What happened on Wall Street
The big-picture answer is not complicated, even though some of the details are. Over the past two decades, Wall Street bought millions of mortgages from banks and other lenders around the U.S., then combined them, thousands at a time, into securities that investors could buy. To make the securities more attractive, the banks divided them into tranches (French for “slices”), representing levels of risk. The riskiest loans—those to borrowers who put the least money down or had the lowest incomes or credit scores—were in the lowest tranche, which thus paid the highest interest to investors. Each ascending tranche was less risky and so paid a lower interest rate. Investors could buy whatever mix of tranches they liked.
The basic idea wasn’t new. Salomon Brothers had invented the business of securitizing mortgages in the 1980s. But this time around, several elements of the business were unprecedented. One was the nature of the mortgages; in the old days they were mostly plain-vanilla, fixed-rate loans to borrowers who had put down at least 20%, but now far more of them were exotic instruments with floating rates, interest-only options and other features that enticed borrowers who couldn’t qualify for a traditional loan.
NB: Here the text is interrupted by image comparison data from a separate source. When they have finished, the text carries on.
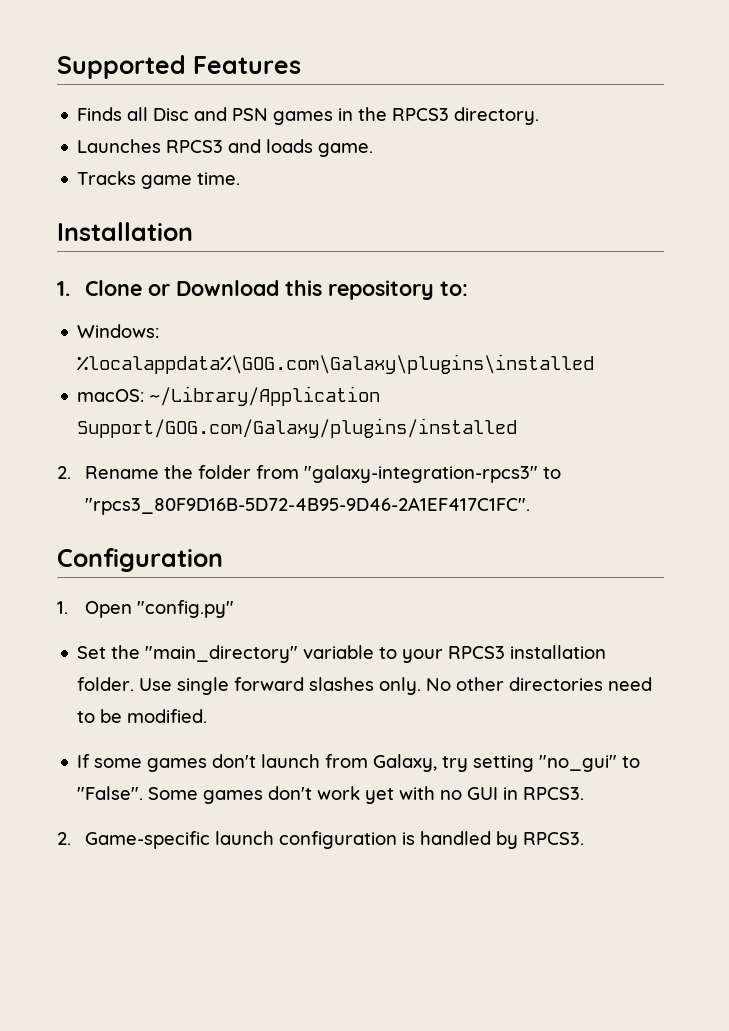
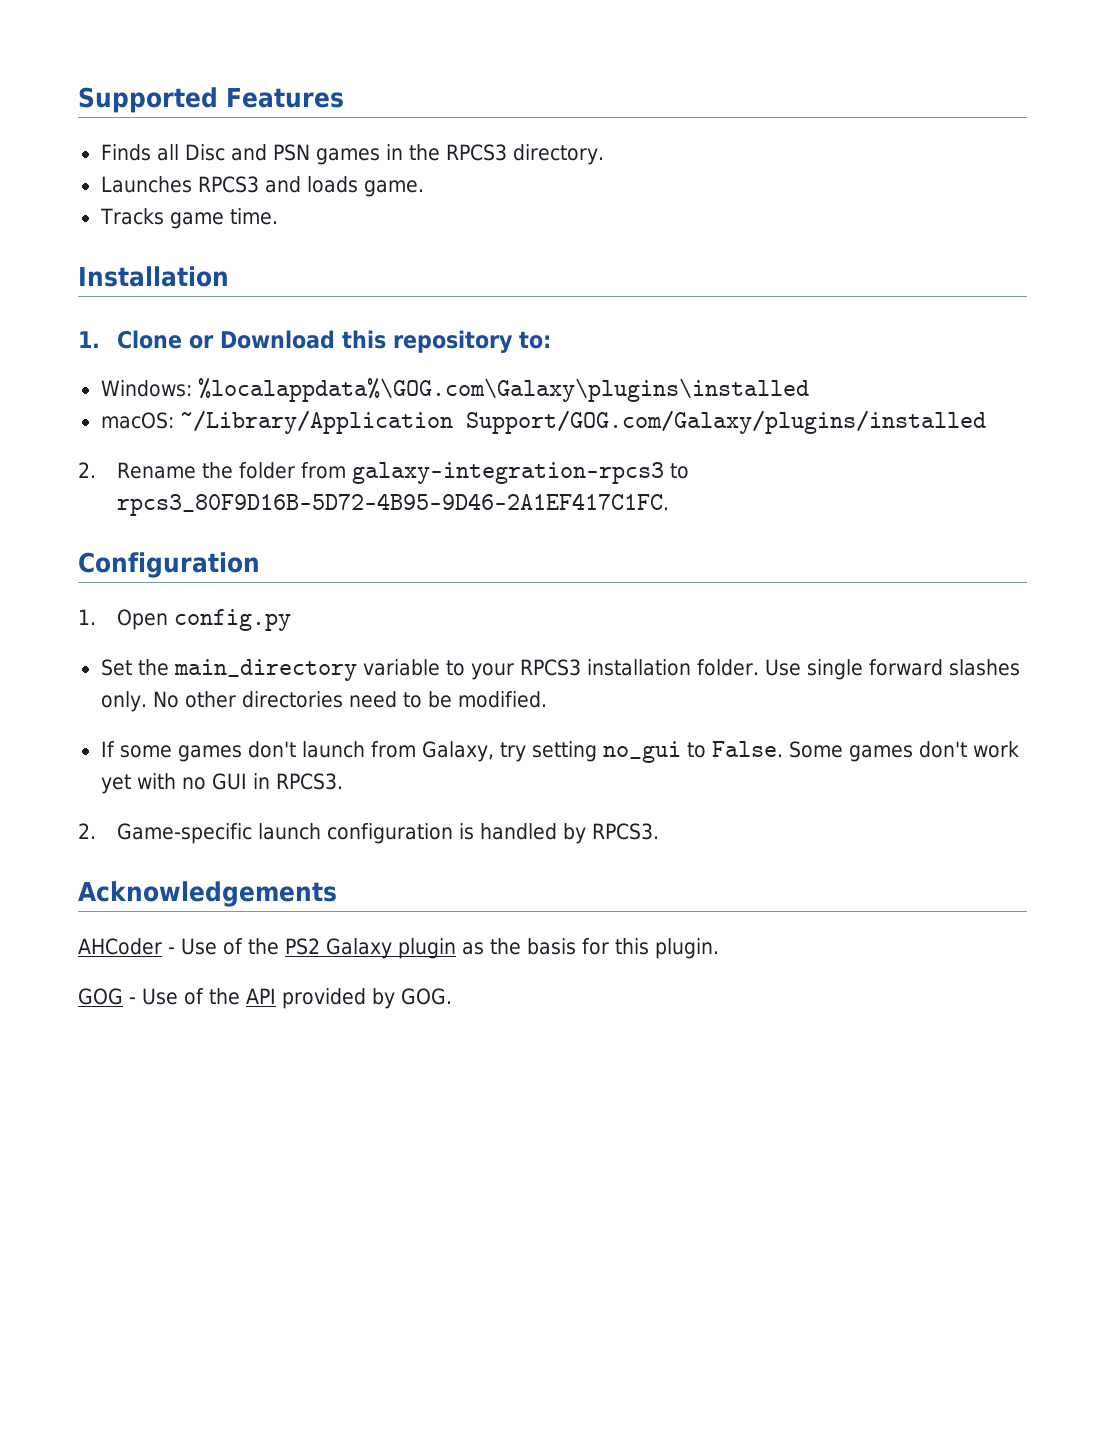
[303,465,561,483] [84,497,530,515] "galaxy-integration-rpcs3" to "rpcs3_80F9D16B-5D72-4B95-9D46-2A1EF417C1FC". -> [351,462,689,484] [116,493,669,516] galaxy-integration-rpcs3 to rpcs3_80F9D16B-5D72-4B95-9D46-2A1EF417C1FC.
[136,600,234,618] "config.py" -> [173,609,291,631] config.py
[145,645,299,663] "main_directory" -> [173,659,357,681] main_directory
[539,755,641,772] [77,786,144,800] "no_gui" to "False". -> [602,741,783,763] no_gui to False.
(584, 838) none -> [78,881,337,907] [78,938,719,959] [78,988,452,1009] // Acknowledgements // AHCoder - Use of the PS2 Galaxy plugin as the basis for this plugin. // GOG - Use of the API provided by GOG.

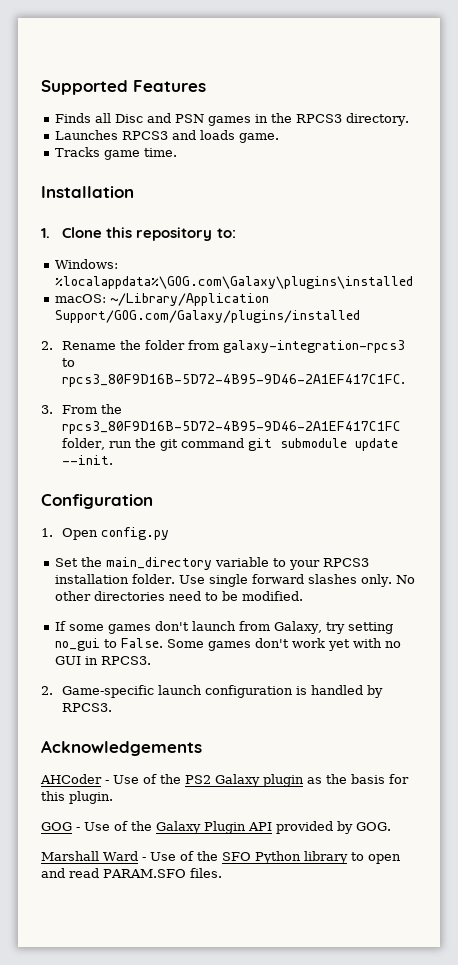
[188,330,335,349] or Download -> (103, 232) none
(669, 504) none -> [41,404,123,414] [62,421,402,434] [62,438,399,451] [62,455,114,465] // 3. From the rpcs3_80F9D16B-5D72-4B95-9D46-2A1EF417C1FC folder, run the git command git submodule update --init.
(240, 996) none -> [156,821,246,834] Galaxy Plugin
(452, 996) none -> [41,851,401,864] [41,868,222,878] // Marshall Ward - Use of the SFO Python library to open and read PARAM.SFO files.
More broadly, lending standards declined sharply; lenders were giving mortgages for more than the value of the property (“We pay you at closing!” said the ads) and giving them to borrowers without even checking their incomes. Subprime loans exploded from $35 billion in 1994 to $795 billion in 2005.
Why were banks willing to make such obviously dodgy loans? Because Wall Street was begging to buy them. How come? Because investors in the U.S. and around the world—not mom-and-pop but sophisticated institutions—were crazy in love with those mortgage-backed securities that paid returns 2 to 3 percentage points higher than more traditional securities, the risks be damned. In 1996, $493 billion of mortgage-related securities were issued; by 2003 the volume had mushroomed to $3.2 trillion. Mutual funds, pension funds and other investors sent word to Wall Street: Give us more of those mortgage bonds. Wall Street, in turn, said to America’s mortgage lenders: Give us more mortgages to repackage. If you have to lower standards … well, just do what you have to do.
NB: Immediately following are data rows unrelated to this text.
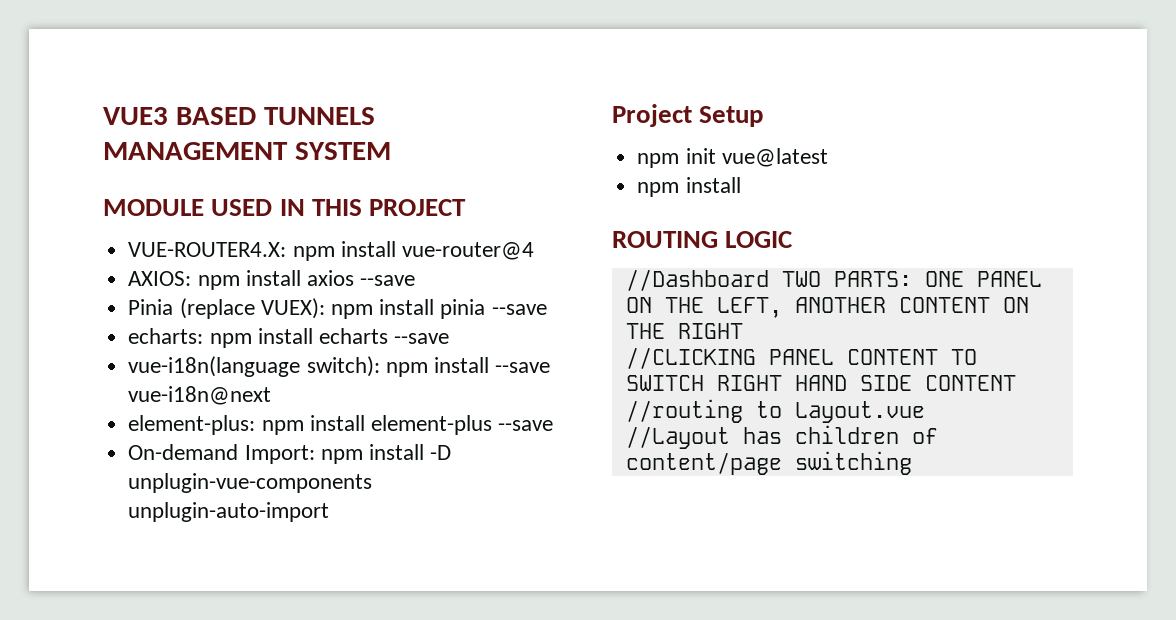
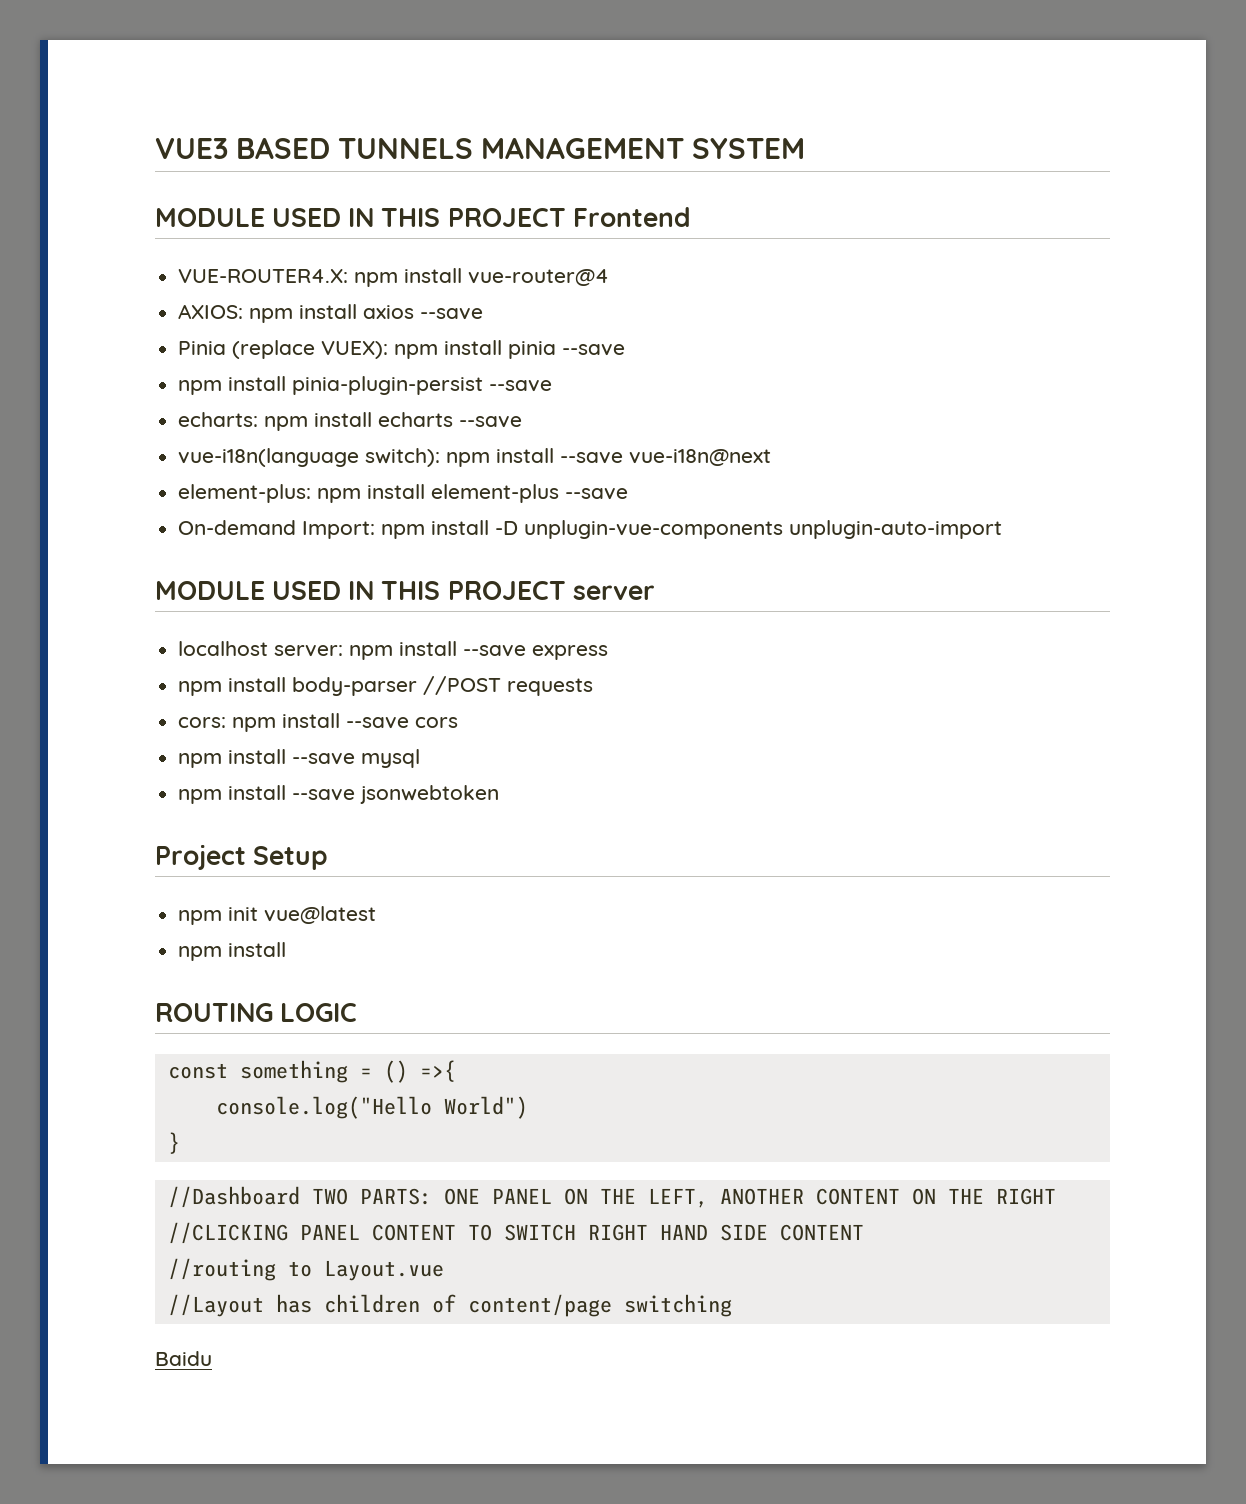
(467, 207) none -> [572,207,691,227] Frontend
(547, 309) none -> [178,376,553,395] // npm install pinia-plugin-persist --save
(330, 512) none -> [155,581,655,600] [178,641,609,660] [178,676,594,696] [178,713,459,732] [178,749,421,768] [178,785,500,804] // MODULE USED IN THIS PROJECT server // localhost server: npm install --save express // npm install body-parser //POST requests // cors: npm install --save cors // npm install --save mysql // npm install --save jsonwebtoken
(794, 239) none -> [167,1060,456,1083] [215,1096,528,1119] [167,1132,180,1154] // const something = () =>{ // console.log("Hello World") // }
(912, 463) none -> [155,1351,212,1366] // Baidu

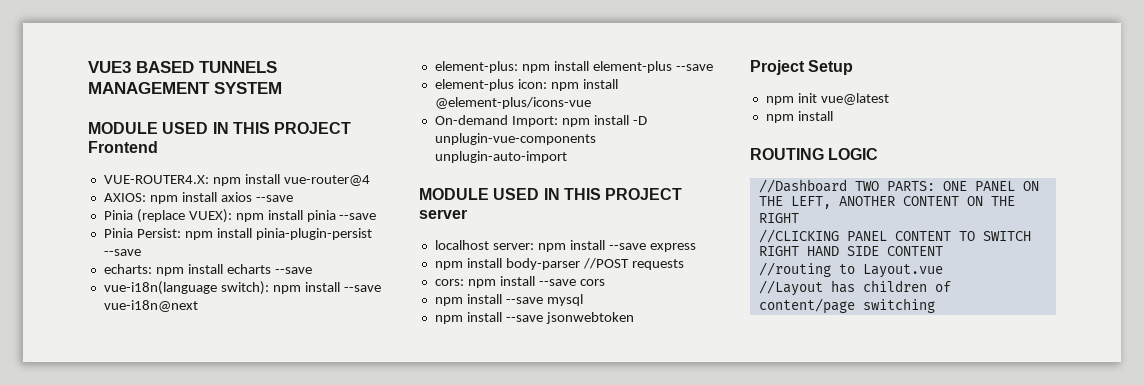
(626, 350) none -> [103,228,181,238] Pinia Persist:
(629, 494) none -> [434,79,618,91] [434,97,591,109] // element-plus icon: npm install @element-plus/icons-vue
[167,1060,456,1083] [215,1096,528,1119] [167,1132,180,1154] // const something = () =>{ // console.log("Hello World") // } -> (879, 154) none
[155,1351,212,1366] // Baidu -> (935, 305) none

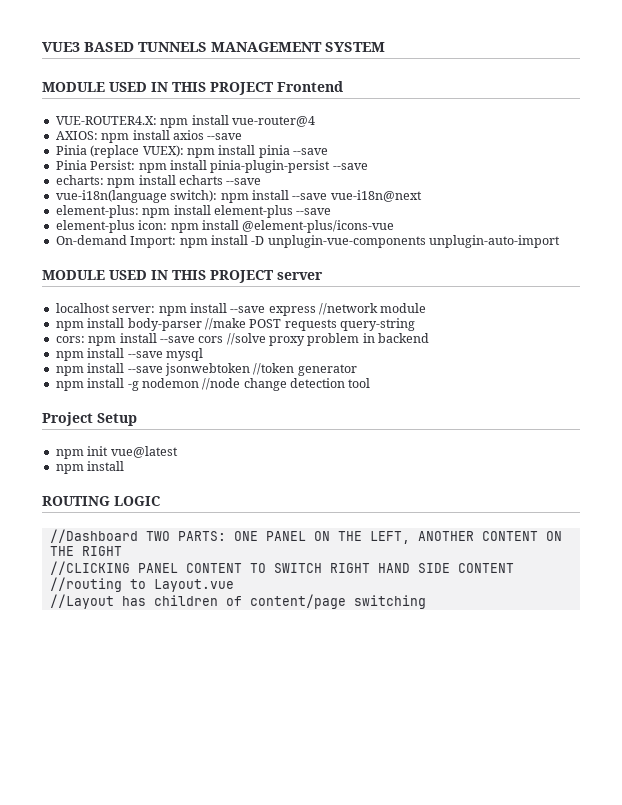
(696, 247) none -> [319,303,427,315] //network module
[582,258,629,269] //POST -> [204,318,282,330] //make POST
(684, 264) none -> [340,318,415,331] query-string
(605, 282) none -> [226,333,430,346] //solve proxy problem in backend
(634, 318) none -> [253,363,357,376] [55,378,371,391] //token generator // npm install -g nodemon //node change detection tool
Occupy Wall Street: Yes, there is organization
When those mortgage-backed securities went bad, precipitating the disastrous financial meltdown, investors screamed: How could you sell us this junk? Wall Street responded, Look, before we sold you a bond we gave you a massive prospectus. It told you everything we’re supposed to tell you. The decision to invest was yours—nobody forced you. Sorry it didn’t work out.
While that response sounds evasive, plenty of evidence says it wasn’t. The warning signs were visible well before the crisis, and some people recognized them. Hedge fund manager John Paulson saw what was coming and made $3.7 billion personally by betting the right way. Analyst Meredith Whitney and money manager Steve Eisman shouted from the rooftops that cataclysm was ahead; so did economist Nouriel Roubini. None of them had access to insider information. They just had those prospectuses and publicly available data, same as everybody else. If more people had studied as hard as the Cassandras did, there wouldn’t have been much demand for Wall Street’s mortgage-backed securities, so lenders wouldn’t have pushed mortgages on every grownup with a pulse. The subprime debacle and subsequent crisis would have been a minor event, not a major one.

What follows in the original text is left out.